Chu Haitao, Nie Lei, Cole Stephen R
Department of Epidemiology, Johns Hopkins Bloomberg School of Public Health, Baltimore, MD 21205, USA.
Stat Med. 2006 Aug 15;25(15):2647-57. doi: 10.1002/sim.2503.
Often in randomized clinical trials and observational cohort studies, a non-negative continuously distributed response variable is measured in treatment and control groups. In the presence of true zeros for the response variable, a two-part zero-inflated log-normal model (which assumes that the data has a probability mass at zero and a continuous response for values greater than zero) is usually recommended. However, in some environmental health and human immunodeficiency virus (HIV) studies, quantitative assays for metabolites of toxicants, or quantitative HIV RNA measurements are subject to left-censoring due to values falling below the limit of detection (LD). Here, a zero-inflated log-normal mixture model is often suggested since true zeros are indistinguishable from left-censored values due to the LD. When the probabilities of true zeros in the two groups are not restricted to be equal, the information contributed by values falling below LD is used only to estimate the probability of true zeros in the context of mixture distributions. We derived the required sample size to assess the effect of a treatment in the context of mixture models with equal and unequal variances based on the left-truncated log-normal distribution. Methods for calculation of statistical power are also presented. We calculate the required sample size and power for a recent study estimating the effect of oltipraz on reducing urinary levels of the hydroxylated metabolite aflatoxin M(1) (AFM(1)) in a randomized, placebo-controlled, double-blind phase IIa chemoprevention trial in Qidong, China. A Monte Carlo simulation study is conducted to investigate the performance of the proposed methods.
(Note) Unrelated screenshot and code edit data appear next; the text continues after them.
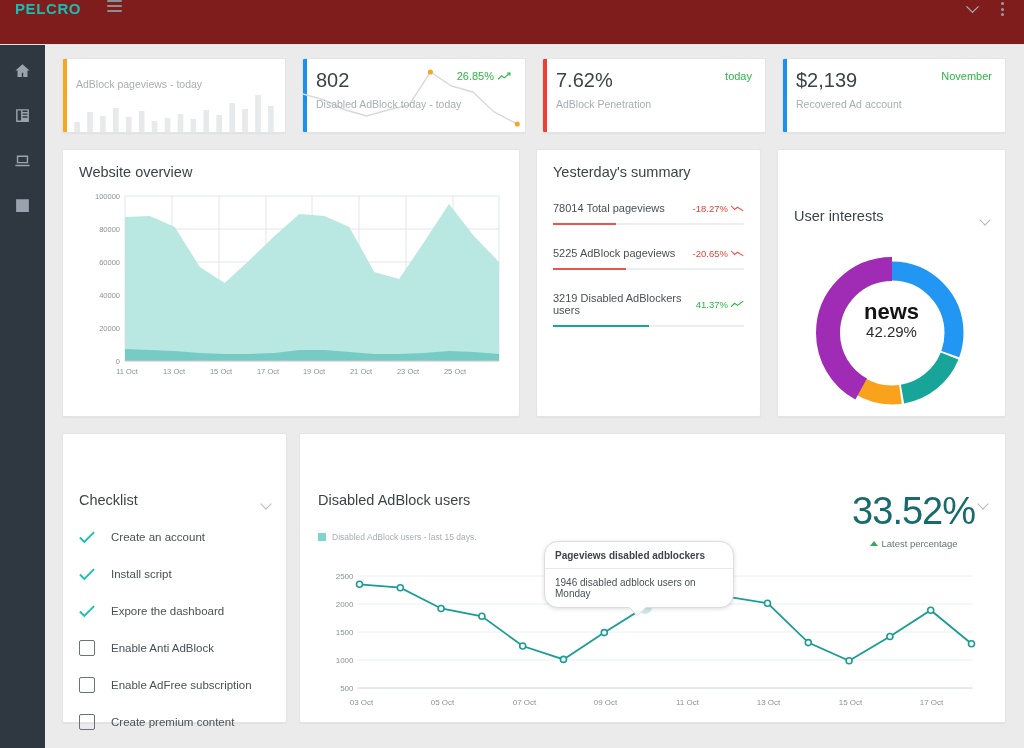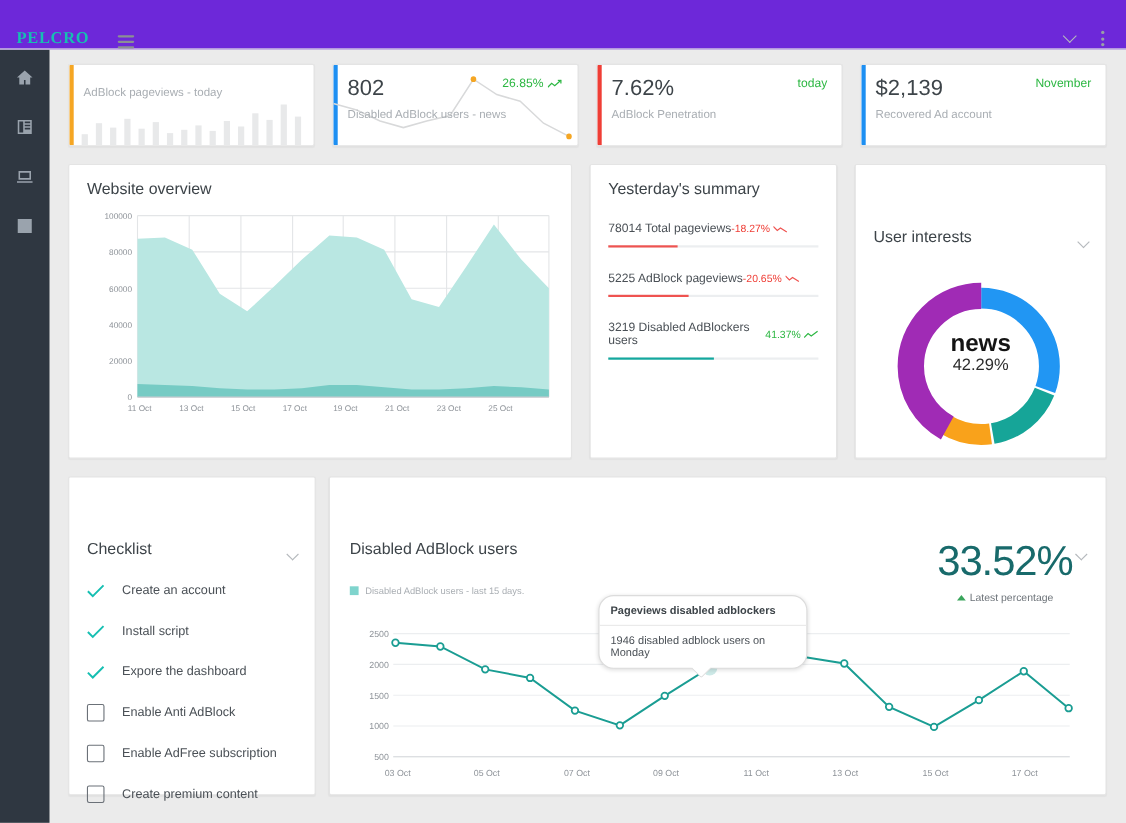"PELCRO" .topbar { align-items: flex-end -> flex-start; background: #6d28d9 -> #7f1d1d; font-family: Liberation Serif, serif -> none }
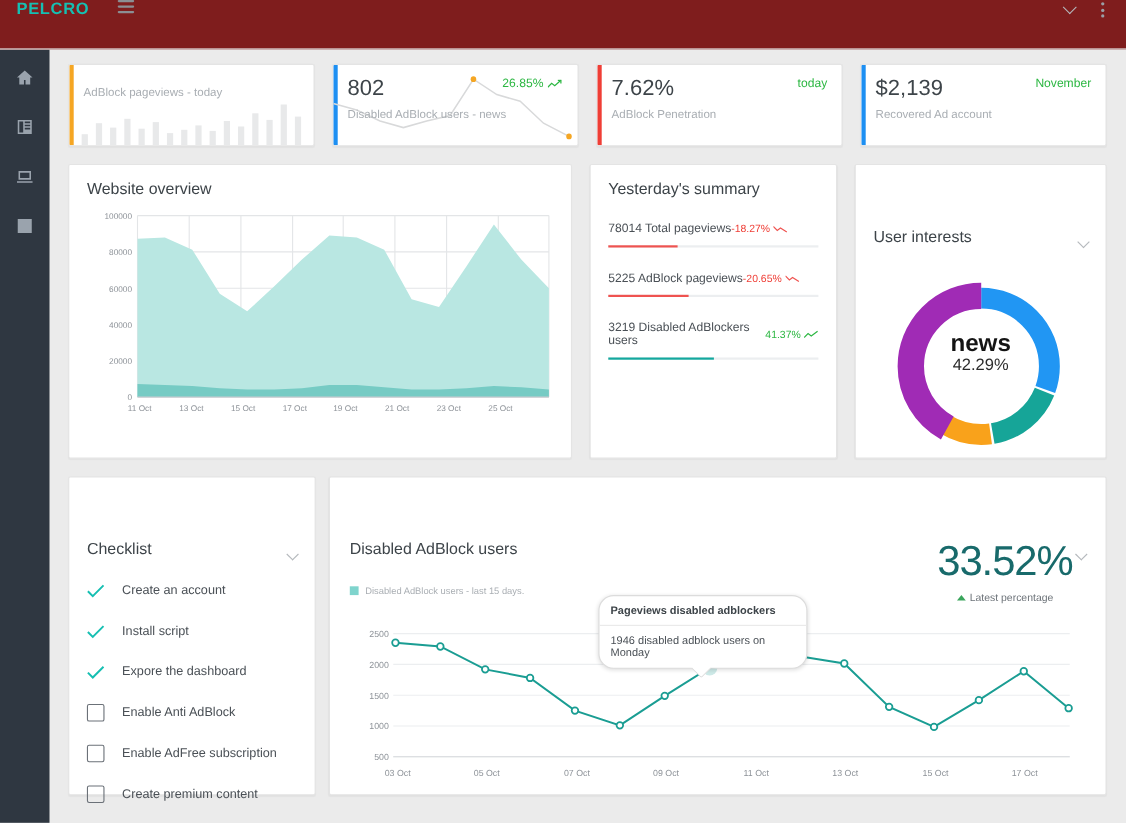"Disabled AdBlock users - news" div.kpi-label { text: users - news -> today - today }
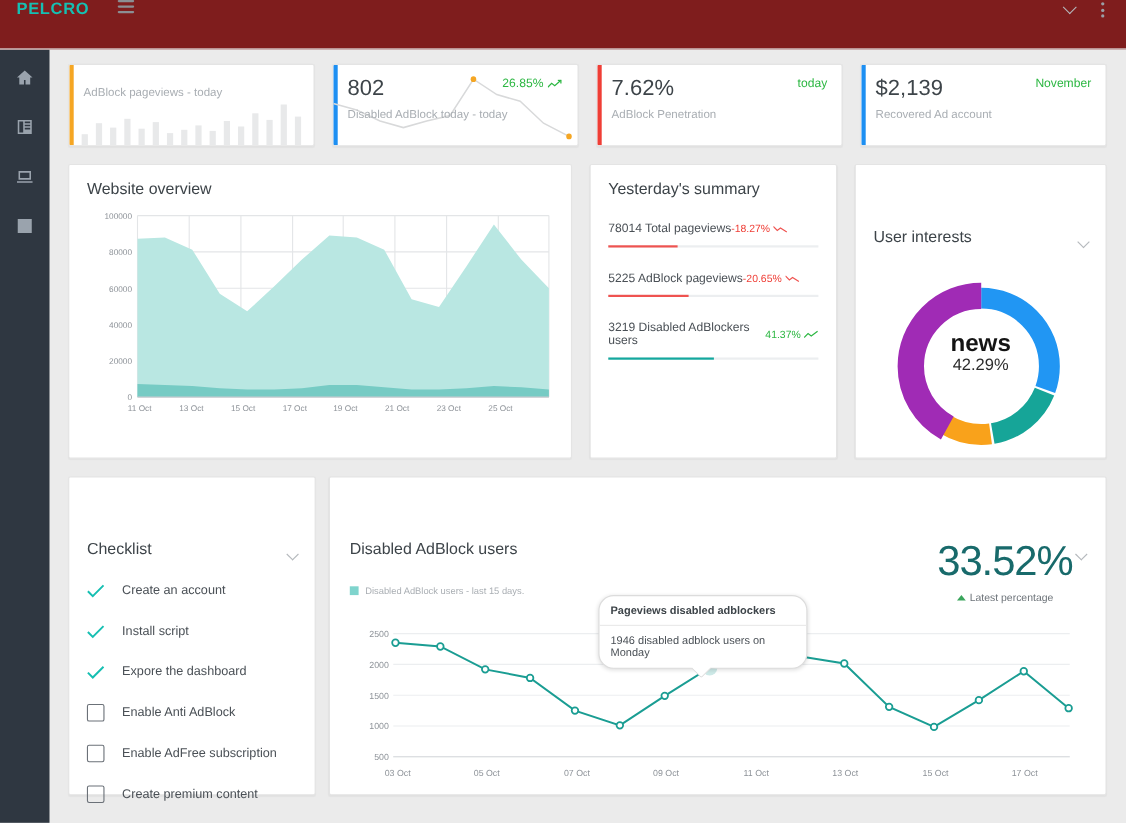"78014 Total pageviews" .sum-line { justify-content: none -> space-between }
在随机临床试验和观察性队列研究中,常常会在治疗组和对照组中测量一个非负的连续分布响应变量。当响应变量存在真正的零值时,通常推荐使用两部分零膨胀对数正态模型(该模型假设数据在零处有概率质量,且对于大于零的值有连续响应)。然而,在一些环境卫生和人类免疫缺陷病毒(HIV)研究中,由于值低于检测限(LD),有毒物质代谢物的定量分析或HIV RNA定量测量会受到左删失的影响。在此,常常建议使用零膨胀对数正态混合模型,因为由于LD的存在,真正的零值与左删失值无法区分。当两组中真正零值的概率不限制为相等时,低于LD的值所提供的信息仅用于在混合分布的背景下估计真正零值的概率。我们基于左截断对数正态分布,推导了在具有相等和不相等方差的混合模型背景下评估治疗效果所需的样本量。还介绍了统计功效的计算方法。我们为中国启东一项随机、安慰剂对照、双盲IIa期化学预防试验中估计奥替普拉对降低羟基化代谢物黄曲霉毒素M(1)(AFM(1))尿水平的效果的近期研究计算了所需样本量和功效。进行了一项蒙特卡罗模拟研究以调查所提出方法的性能。